■ Exercise objective ■
Please reproduce the following records exactly as they appear.

■ Available data ■
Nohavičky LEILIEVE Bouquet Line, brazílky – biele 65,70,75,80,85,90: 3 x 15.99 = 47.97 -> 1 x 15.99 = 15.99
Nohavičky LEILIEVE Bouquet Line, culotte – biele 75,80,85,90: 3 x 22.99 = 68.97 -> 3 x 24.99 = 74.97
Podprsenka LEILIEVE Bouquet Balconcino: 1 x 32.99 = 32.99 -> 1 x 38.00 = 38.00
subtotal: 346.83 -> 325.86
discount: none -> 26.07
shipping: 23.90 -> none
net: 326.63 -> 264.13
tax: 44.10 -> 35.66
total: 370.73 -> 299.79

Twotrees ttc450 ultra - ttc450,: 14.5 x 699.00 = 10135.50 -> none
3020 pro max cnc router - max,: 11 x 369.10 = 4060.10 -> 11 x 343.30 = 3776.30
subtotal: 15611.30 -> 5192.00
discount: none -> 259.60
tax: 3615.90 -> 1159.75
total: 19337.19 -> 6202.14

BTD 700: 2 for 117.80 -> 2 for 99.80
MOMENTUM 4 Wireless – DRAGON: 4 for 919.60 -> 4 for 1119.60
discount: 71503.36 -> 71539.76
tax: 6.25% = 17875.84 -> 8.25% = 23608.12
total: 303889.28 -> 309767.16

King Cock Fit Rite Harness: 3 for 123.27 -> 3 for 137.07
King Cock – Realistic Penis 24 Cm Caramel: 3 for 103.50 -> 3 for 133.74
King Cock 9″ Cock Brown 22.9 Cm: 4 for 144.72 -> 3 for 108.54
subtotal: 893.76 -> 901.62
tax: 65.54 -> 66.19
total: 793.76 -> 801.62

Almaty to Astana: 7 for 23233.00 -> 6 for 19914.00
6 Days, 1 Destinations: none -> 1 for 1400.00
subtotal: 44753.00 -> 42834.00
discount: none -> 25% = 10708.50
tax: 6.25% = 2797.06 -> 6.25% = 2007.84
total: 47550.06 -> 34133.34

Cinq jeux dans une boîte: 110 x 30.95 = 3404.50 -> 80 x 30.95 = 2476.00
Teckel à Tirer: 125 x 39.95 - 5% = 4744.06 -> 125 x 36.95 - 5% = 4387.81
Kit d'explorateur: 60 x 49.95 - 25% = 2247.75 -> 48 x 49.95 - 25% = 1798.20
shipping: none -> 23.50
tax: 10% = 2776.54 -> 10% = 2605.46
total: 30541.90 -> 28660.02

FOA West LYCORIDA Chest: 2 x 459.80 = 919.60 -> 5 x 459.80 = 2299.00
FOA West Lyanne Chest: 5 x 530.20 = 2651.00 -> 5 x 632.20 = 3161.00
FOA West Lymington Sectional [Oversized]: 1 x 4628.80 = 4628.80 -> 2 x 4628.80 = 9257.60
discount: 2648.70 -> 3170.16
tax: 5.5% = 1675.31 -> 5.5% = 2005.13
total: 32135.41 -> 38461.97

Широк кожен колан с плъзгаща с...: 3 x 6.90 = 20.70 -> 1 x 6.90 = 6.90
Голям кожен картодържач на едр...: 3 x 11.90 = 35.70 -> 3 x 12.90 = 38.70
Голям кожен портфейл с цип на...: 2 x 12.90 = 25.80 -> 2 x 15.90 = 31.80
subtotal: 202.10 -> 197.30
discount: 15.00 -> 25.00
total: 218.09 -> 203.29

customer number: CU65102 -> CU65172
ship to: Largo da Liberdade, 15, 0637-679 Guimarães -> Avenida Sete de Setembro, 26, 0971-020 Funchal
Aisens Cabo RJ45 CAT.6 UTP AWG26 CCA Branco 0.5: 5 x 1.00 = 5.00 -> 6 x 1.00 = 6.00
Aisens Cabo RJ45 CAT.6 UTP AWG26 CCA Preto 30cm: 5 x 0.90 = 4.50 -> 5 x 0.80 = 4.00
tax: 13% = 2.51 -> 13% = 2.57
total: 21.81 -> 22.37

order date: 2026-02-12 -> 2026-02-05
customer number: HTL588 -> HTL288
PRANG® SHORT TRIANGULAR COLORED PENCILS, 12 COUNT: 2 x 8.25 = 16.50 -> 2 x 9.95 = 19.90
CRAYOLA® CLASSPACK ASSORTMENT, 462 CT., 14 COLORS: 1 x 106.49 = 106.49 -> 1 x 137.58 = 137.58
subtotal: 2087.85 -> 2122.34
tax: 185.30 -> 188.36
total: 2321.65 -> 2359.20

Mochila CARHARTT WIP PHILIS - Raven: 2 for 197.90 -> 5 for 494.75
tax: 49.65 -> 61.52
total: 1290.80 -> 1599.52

■ Solution to this exercise ■
Nohavičky LEILIEVE Bouquet Line, brazílky – biele 65,70,75,80,85,90: 3 x 15.99 = 47.97 -> 1 x 15.99 = 15.99
Nohavičky LEILIEVE Bouquet Line, culotte – biele 75,80,85,90: 3 x 22.99 = 68.97 -> 3 x 24.99 = 74.97
Podprsenka LEILIEVE Bouquet Balconcino: 1 x 32.99 = 32.99 -> 1 x 38.00 = 38.00
subtotal: 346.83 -> 325.86
discount: none -> 26.07
shipping: 23.90 -> none
net: 326.63 -> 264.13
tax: 44.10 -> 35.66
total: 370.73 -> 299.79

Twotrees ttc450 ultra - ttc450,: 14.5 x 699.00 = 10135.50 -> none
3020 pro max cnc router - max,: 11 x 369.10 = 4060.10 -> 11 x 343.30 = 3776.30
subtotal: 15611.30 -> 5192.00
discount: none -> 259.60
tax: 3615.90 -> 1159.75
total: 19337.19 -> 6202.14

BTD 700: 2 for 117.80 -> 2 for 99.80
MOMENTUM 4 Wireless – DRAGON: 4 for 919.60 -> 4 for 1119.60
discount: 71503.36 -> 71539.76
tax: 6.25% = 17875.84 -> 8.25% = 23608.12
total: 303889.28 -> 309767.16

King Cock Fit Rite Harness: 3 for 123.27 -> 3 for 137.07
King Cock – Realistic Penis 24 Cm Caramel: 3 for 103.50 -> 3 for 133.74
King Cock 9″ Cock Brown 22.9 Cm: 4 for 144.72 -> 3 for 108.54
subtotal: 893.76 -> 901.62
tax: 65.54 -> 66.19
total: 793.76 -> 801.62

Almaty to Astana: 7 for 23233.00 -> 6 for 19914.00
6 Days, 1 Destinations: none -> 1 for 1400.00
subtotal: 44753.00 -> 42834.00
discount: none -> 25% = 10708.50
tax: 6.25% = 2797.06 -> 6.25% = 2007.84
total: 47550.06 -> 34133.34

Cinq jeux dans une boîte: 110 x 30.95 = 3404.50 -> 80 x 30.95 = 2476.00
Teckel à Tirer: 125 x 39.95 - 5% = 4744.06 -> 125 x 36.95 - 5% = 4387.81
Kit d'explorateur: 60 x 49.95 - 25% = 2247.75 -> 48 x 49.95 - 25% = 1798.20
shipping: none -> 23.50
tax: 10% = 2776.54 -> 10% = 2605.46
total: 30541.90 -> 28660.02

FOA West LYCORIDA Chest: 2 x 459.80 = 919.60 -> 5 x 459.80 = 2299.00
FOA West Lyanne Chest: 5 x 530.20 = 2651.00 -> 5 x 632.20 = 3161.00
FOA West Lymington Sectional [Oversized]: 1 x 4628.80 = 4628.80 -> 2 x 4628.80 = 9257.60
discount: 2648.70 -> 3170.16
tax: 5.5% = 1675.31 -> 5.5% = 2005.13
total: 32135.41 -> 38461.97

Широк кожен колан с плъзгаща с...: 3 x 6.90 = 20.70 -> 1 x 6.90 = 6.90
Голям кожен картодържач на едр...: 3 x 11.90 = 35.70 -> 3 x 12.90 = 38.70
Голям кожен портфейл с цип на...: 2 x 12.90 = 25.80 -> 2 x 15.90 = 31.80
subtotal: 202.10 -> 197.30
discount: 15.00 -> 25.00
total: 218.09 -> 203.29

customer number: CU65102 -> CU65172
ship to: Largo da Liberdade, 15, 0637-679 Guimarães -> Avenida Sete de Setembro, 26, 0971-020 Funchal
Aisens Cabo RJ45 CAT.6 UTP AWG26 CCA Branco 0.5: 5 x 1.00 = 5.00 -> 6 x 1.00 = 6.00
Aisens Cabo RJ45 CAT.6 UTP AWG26 CCA Preto 30cm: 5 x 0.90 = 4.50 -> 5 x 0.80 = 4.00
tax: 13% = 2.51 -> 13% = 2.57
total: 21.81 -> 22.37

order date: 2026-02-12 -> 2026-02-05
customer number: HTL588 -> HTL288
PRANG® SHORT TRIANGULAR COLORED PENCILS, 12 COUNT: 2 x 8.25 = 16.50 -> 2 x 9.95 = 19.90
CRAYOLA® CLASSPACK ASSORTMENT, 462 CT., 14 COLORS: 1 x 106.49 = 106.49 -> 1 x 137.58 = 137.58
subtotal: 2087.85 -> 2122.34
tax: 185.30 -> 188.36
total: 2321.65 -> 2359.20

Mochila CARHARTT WIP PHILIS - Raven: 2 for 197.90 -> 5 for 494.75
tax: 49.65 -> 61.52
total: 1290.80 -> 1599.52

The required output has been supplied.